The AFL on TNN is a TV program from TNN Sports that showed Arena Football League games on The National Network (now Paramount Network) from the 2000 season through 2002.
Background
The year 2000 brought a heightened interest in the AFL after Kurt Warner, who spent three years as quarterback of the AFL's Iowa Barnstormers, rose to fame as starting quarterback for The Greatest Show on Turf, the Super Bowl-winning offense of the then-St. Louis Rams. While many sports commentators and fans continued to ridicule the league, Warner's story gave the league positive exposure, and it brought the league a new television deal with TNN, who would televise regular season games live on Sunday afternoons.

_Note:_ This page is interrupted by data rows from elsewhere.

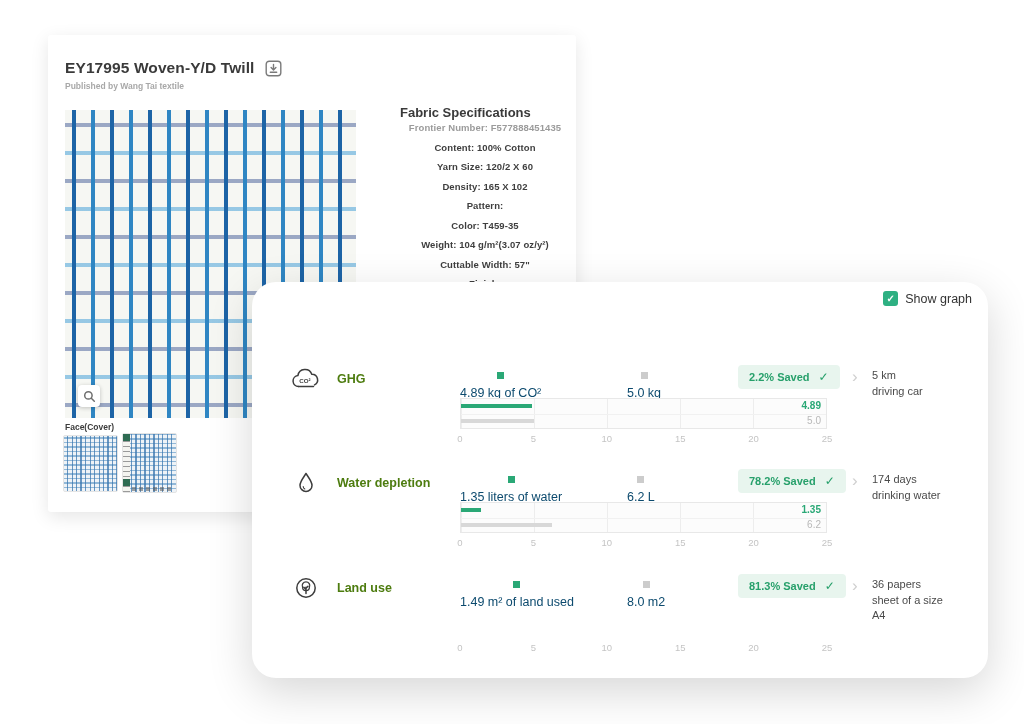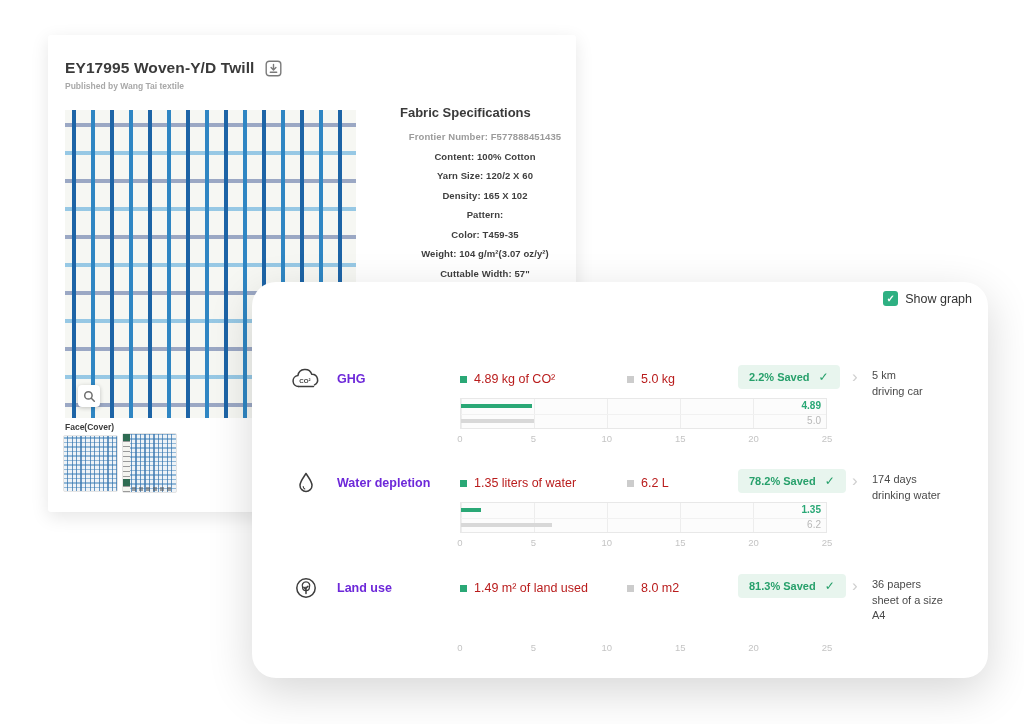--- a/index.html
+++ b/index.html
@@ -37,43 +37,43 @@
   .thumb.t2 { left:74px; top:398px; height:60px; }
   .thumb.t2 .ruler { position:absolute; left:0; top:0; bottom:0; width:7px; background:#f4f4f0;
     background-image:repeating-linear-gradient(0deg,#9a9a9a 0 1px, rgba(0,0,0,0) 1px 5px); }
   .thumb.t2 .corner { position:absolute; width:7px; height:7px; background:#2e6b52; }
   .thumb.t2 .corner.tl { left:0; top:0; }
   .thumb.t2 .corner.bl { left:0; bottom:6px; }
   .thumb.t2 .scribble { position:absolute; left:9px; right:2px; bottom:1px; height:4px;
     background:repeating-linear-gradient(90deg, rgba(90,90,90,.55) 0 4px, rgba(0,0,0,0) 4px 7px); }
 
   .specs { position:absolute; left:352px; top:70px; width:170px; }
-  .specs h2 { font-size:13px; font-weight:700; color:#3a3a3a; margin-bottom:11px; }
+  .specs h2 { font-size:13px; font-weight:700; color:#3a3a3a; margin-bottom:2px; }
   .spec { font-size:9.5px; font-weight:700; color:#3e3e3e; margin-bottom:8.5px; letter-spacing:.1px;text-align:center; }
   .spec.muted { color:#9b9b9b; }
 
   
   .metrics-card { position:absolute; left:252px; top:282px; width:736px; height:396px;
     background:#ffffff; border-radius:24px; box-shadow:0 14px 45px rgba(0,0,0,.16); }
   .show-graph { position:absolute; right:16px; top:9px; display:flex; align-items:center; gap:7px; cursor:pointer; }
   .checkbox { width:15px; height:15px; background:#2eb082; border-radius:3px; color:#ffffff;
     font-size:10px; font-weight:700; display:flex; align-items:center; justify-content:center; }
   .sg-label { font-size:12.5px; color:#333333; font-weight:400; }
 
   .thead { position:absolute; left:10px; right:10px; top:33px; height:30px; background:#f4f4f4; border-radius:2px; }
   .th { position:absolute; top:8px; font-size:12.5px; color:#a3a3a3; }
   .th-result { left:193px; }
   .th-bench  { left:368px; }
   .th-save   { left:476px; }
   .th-avoid  { left:602px; }
 
   .mrow { position:absolute; left:0; right:0; height:102px; }
   .micon { position:absolute; left:38px; top:4px; width:32px; height:26px; display:flex; align-items:center; justify-content:center; }
-  .mlabel { position:absolute; left:85px; top:10px; font-size:12.5px; font-weight:700; color:#6d28d9; }
-  .cell { position:absolute; top:10px; font-size:12.5px; color:#b91c1c; display:flex; align-items:center; gap:7px; }
+  .mlabel { position:absolute; left:85px; top:10px; font-size:12.5px; font-weight:700; color:#4d7c0f; }
+  .cell { position:absolute; top:10px; font-size:12.5px; color:#0c4a6e; display:flex; align-items:center; gap:7px;flex-direction:column; }
   .cell.result { left:208px; }
   .cell.bench  { left:375px; }
   .sq { width:7px; height:7px; background:#cccccc; display:inline-block; flex:0 0 auto; }
   .sq.g { background:#2aa876; }
   .badge { position:absolute; left:486px; top:3px; height:24px; background:#e8f5ee; border-radius:4px;
     display:flex; align-items:center; gap:9px; padding:0 11px; }
   .badge .btxt { font-size:11px; font-weight:700; color:#27a06b; }
   .badge .bcheck { font-size:12px; color:#27a06b; }
   .chev { position:absolute; left:600px; top:8px; font-size:17px; color:#cfcfcf; line-height:14px; cursor:pointer; }
   .avoided { position:absolute; left:620px; top:6px; font-size:11px; color:#4a4a4a; line-height:15.5px; display:flex; flex-direction:column; }

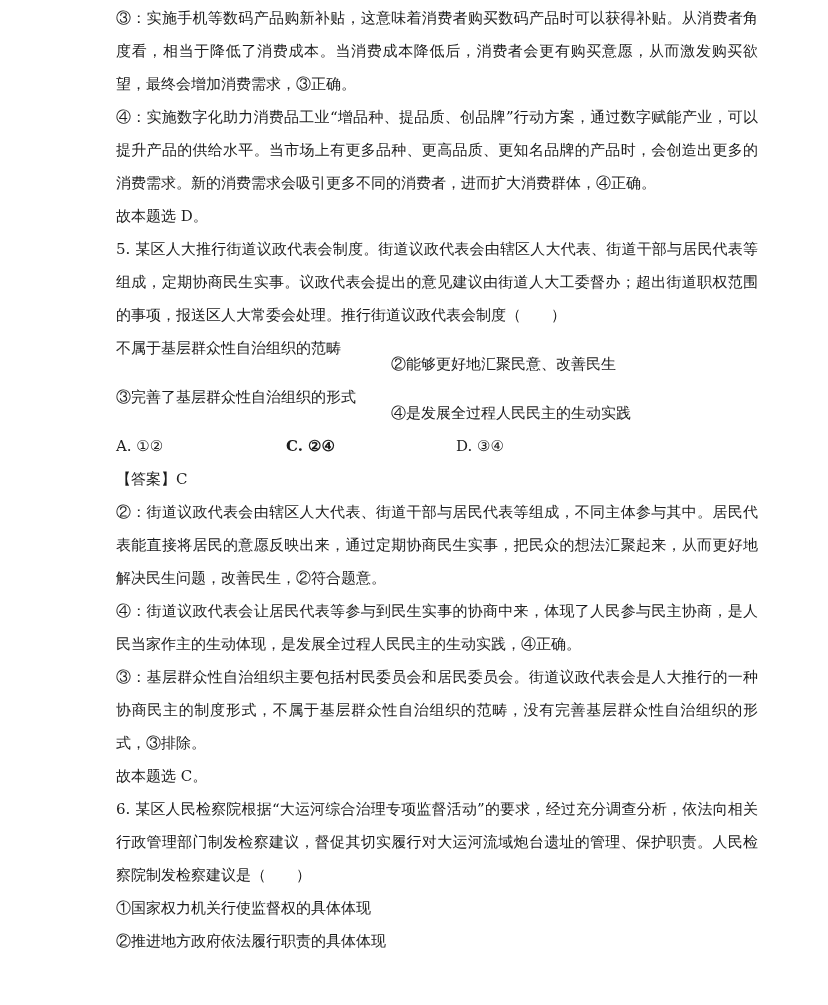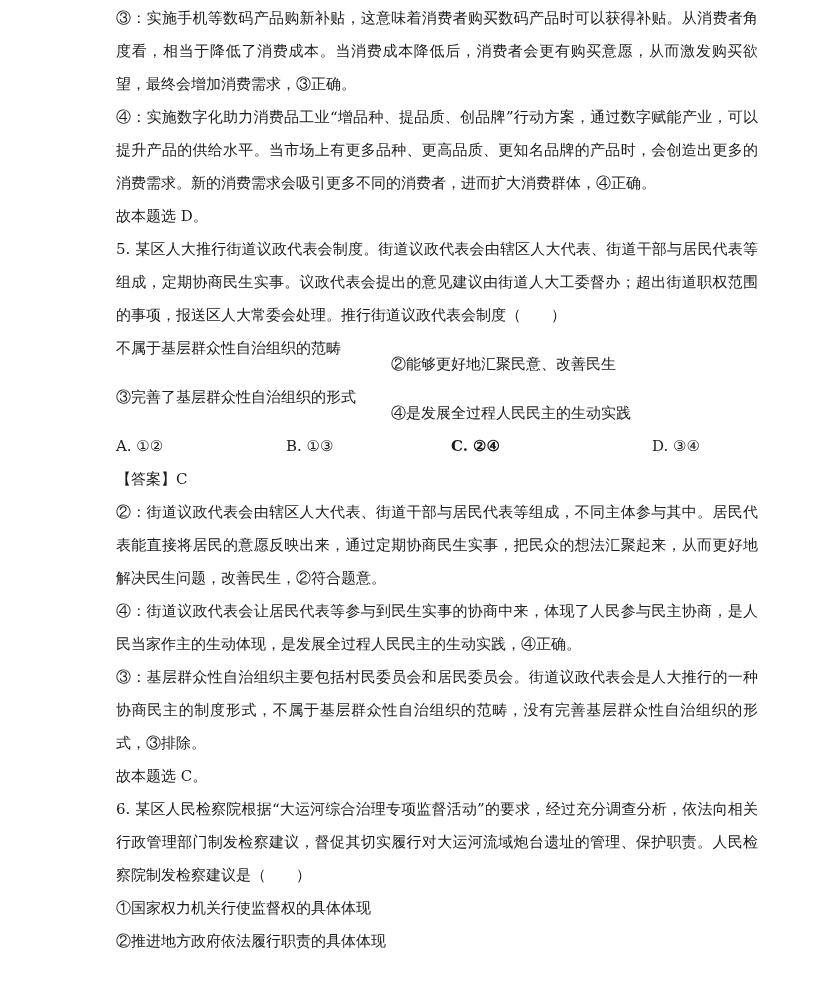--- a/index.html
+++ b/index.html
@@ -46,21 +46,21 @@
     margin-top: 16px;
   }
   .choice-row {
     display: flex;
     margin: 0;
     justify-content: center;
   }
   .choice-a { flex: 0 0 170px; }
   .choice-b { flex: 0 0 165px; }
   .choice-c { flex: 0 0 170px; font-weight: bold; }
-  .choice-d { flex: 1 1 auto; margin-left: 31px; }
+  .choice-d { flex: 1 1 auto; }
 </style>
 </head>
 <body>
 
 <div class="page">
 
   <p class="para">③：实施手机等数码产品购新补贴，这意味着消费者购买数码产品时可以获得补贴。从消费者角度看，相当于降低了消费成本。当消费成本降低后，消费者会更有购买意愿，从而激发购买欲望，最终会增加消费需求，③正确。</p>
 
   <p class="para">④：实施数字化助力消费品工业“增品种、提品质、创品牌”行动方案，通过数字赋能产业，可以提升产品的供给水平。当市场上有更多品种、更高品质、更知名品牌的产品时，会创造出更多的消费需求。新的消费需求会吸引更多不同的消费者，进而扩大消费群体，④正确。</p>
 
@@ -73,21 +73,20 @@
     <span class="option-col-2">②能够更好地汇聚民意、改善民生</span>
   </div>
 
   <div class="option-row">
     <span class="option-col-1">③完善了基层群众性自治组织的形式</span>
     <span class="option-col-2">④是发展全过程人民民主的生动实践</span>
   </div>
 
   <div class="choice-row">
     <span class="choice-a">A. ①②</span>
-    <span class="choice-b">B. ①③</span>
     <span class="choice-c">C. ②④</span>
     <span class="choice-d">D. ③④</span>
   </div>
 
   <p class="single-line">【答案】C</p>
 
 
 
   <p class="para">②：街道议政代表会由辖区人大代表、街道干部与居民代表等组成，不同主体参与其中。居民代表能直接将居民的意愿反映出来，通过定期协商民生实事，把民众的想法汇聚起来，从而更好地解决民生问题，改善民生，②符合题意。</p>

The TNN deal coincided with the league's emergence as one with a major presence on the North American continent. Major markets such as Chicago, Detroit, Dallas, and Los Angeles, each of which had lacked franchises for many years, returned to the league, it received its first and only franchise in Canada (the Toronto Phantoms), and teams in smaller markets such as Albany and Iowa were relocated. In 2001, the league peaked at 19 teams.
Included in the deal for the league was the right to broadcast the ArenaCup, the championship for the newly established arenafootball2, conceived as a minor league for metropolitan areas too small to support arena football as a major sport. ArenaCups I and II were carried on TNN.
Commentators
- Jill Arrington – Arrington was the host of the Arena Football League's pregame show on TNN as well as the sideline reporter for arena football games for 3 seasons.
- Ed Cunningham – after his football career, he became a football analyst for TNN (now known as Paramount Network) calling games for the Arena Football League with Eli Gold as his broadcast partner.
- Eli Gold – best known for his work calling NASCAR, also radio "Voice of the Crimson Tide".
- John Jurkovic – former NFL player who called af2's Arena Cup 2001 with Eli Gold on TNN.
- Mark May – former NFL player who called AFL games, replacing Ed Cunningham, as well as af2's Arena Cup 2000 with Eli Gold on TNN Sports. (Now with ESPN.)
End
TNN's coverage of the AFL ended after the 2002 season. In 2003, NBC Sports, who had attempted to establish the XFL (a league that TNN had concurrently carried) as an alternative to the National Football League in 2001 but failed to establish a permanent audience for it, tried again by signing an exclusive rights deal with the Arena Football League. TNN itself was moving away from live sports, at the time transitioning to a network named Spike TV.